The physical structures on the Dardanelle Ranch serve as symbols of Charles’s final, fractured identity. The modern glass-and-wood cabin, with its expansive, curtainless windows, suggests forced transparency, a life where he is literally exposed and can no longer hide. The home’s openness contrasts with his psychological evasiveness, yet the structure also bears a resemblance to its inhabitant, as evidenced by the octagonal wooden structure the siblings discover within a tunnel. Mad recognizes the craftsmanship as a blend of the precise and the wild, a description that mirrors Charles’s character: a man who meticulously constructs new lives yet is driven by a chaotic internal impulse. The tunnel, with its slatted walls creating shifting patterns of light, thus represents the siblings’ journey into their father’s complex and obscured past. More broadly, these structures, set on land owned by others, symbolize a final version of Charles who has lost agency and finally stopped running because he has nowhere left to go.

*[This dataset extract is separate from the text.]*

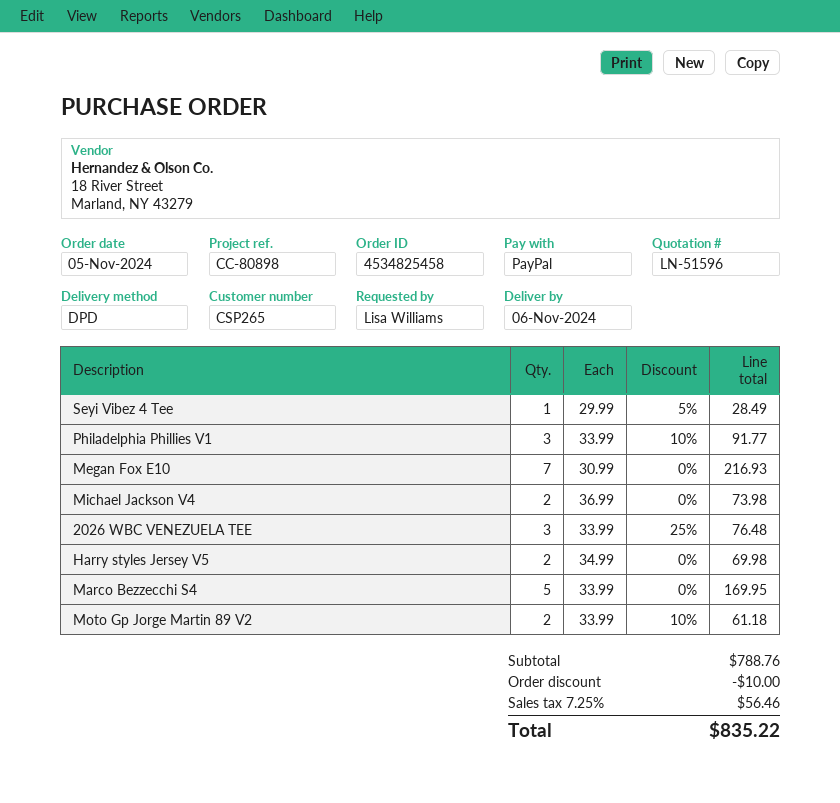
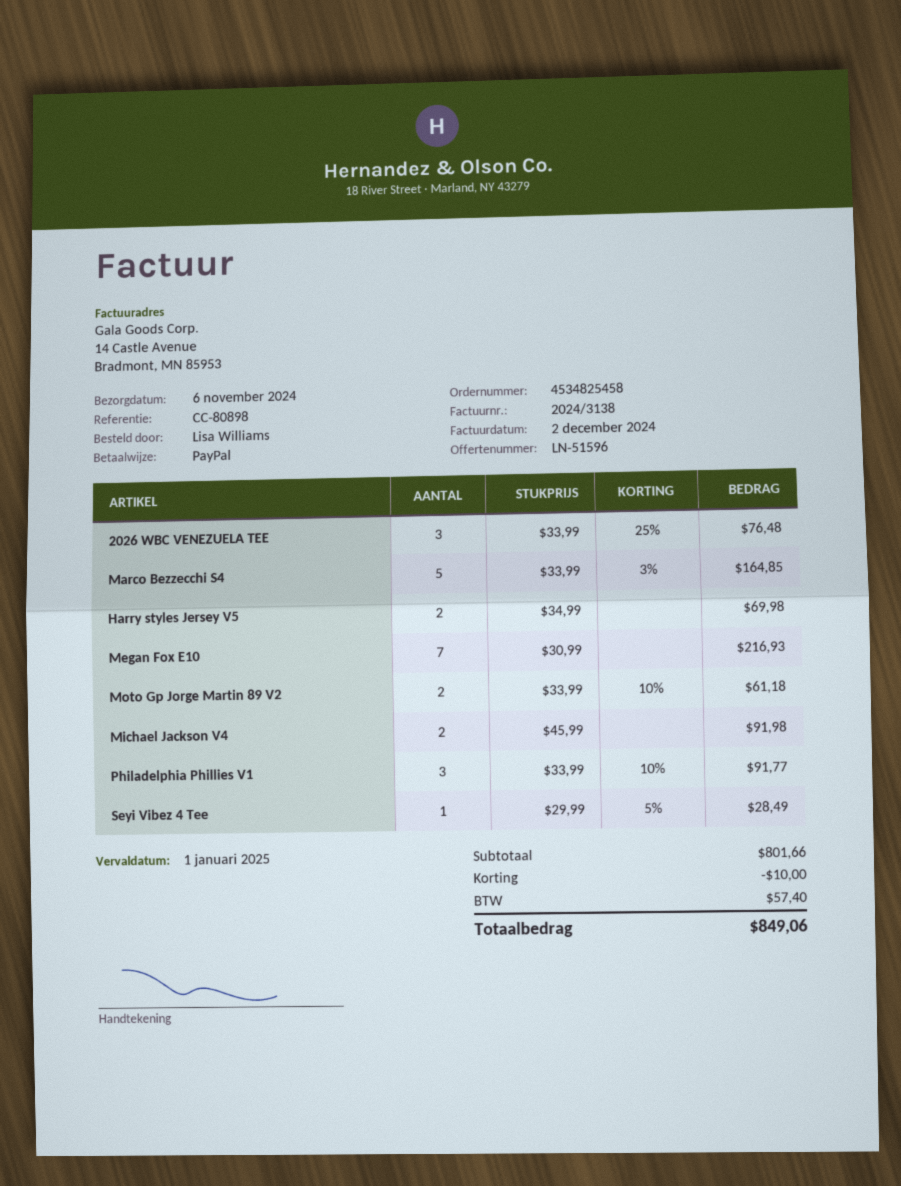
Michael Jackson V4: 2 x 36.99 = 73.98 -> 2 x 45.99 = 91.98
Marco Bezzecchi S4: 5 x 33.99 = 169.95 -> 5 x 33.99 - 3% = 164.85
subtotal: 788.76 -> 801.66
tax: 56.46 -> 57.40
total: 835.22 -> 849.06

Madeline’s character arc culminates in these chapters, as she transitions from being defined by her father’s absence to writing her own story. Her recurring anxiety attacks are a physical manifestation of her proximity to a truth she has spent decades suppressing, but she moves past them with decisive actions: She confronts her father as he tries to escape, initiates a private conversation during a drive for groceries, and seeks physical comfort from her siblings. Her quest comes full circle upon her return to the farm, the physical anchor of her identity. Her internal landscape has been irrevocably altered; home is no longer defined by absence but by connection. Her closing mental list of her family members—Rube, Pep, Tom, Rooster, her mother, and her father—demonstrates an integration of her past into a cohesive, expanded identity. She returns as a sister and daughter whose sense of self is now anchored by a network of complex but undeniable relationships.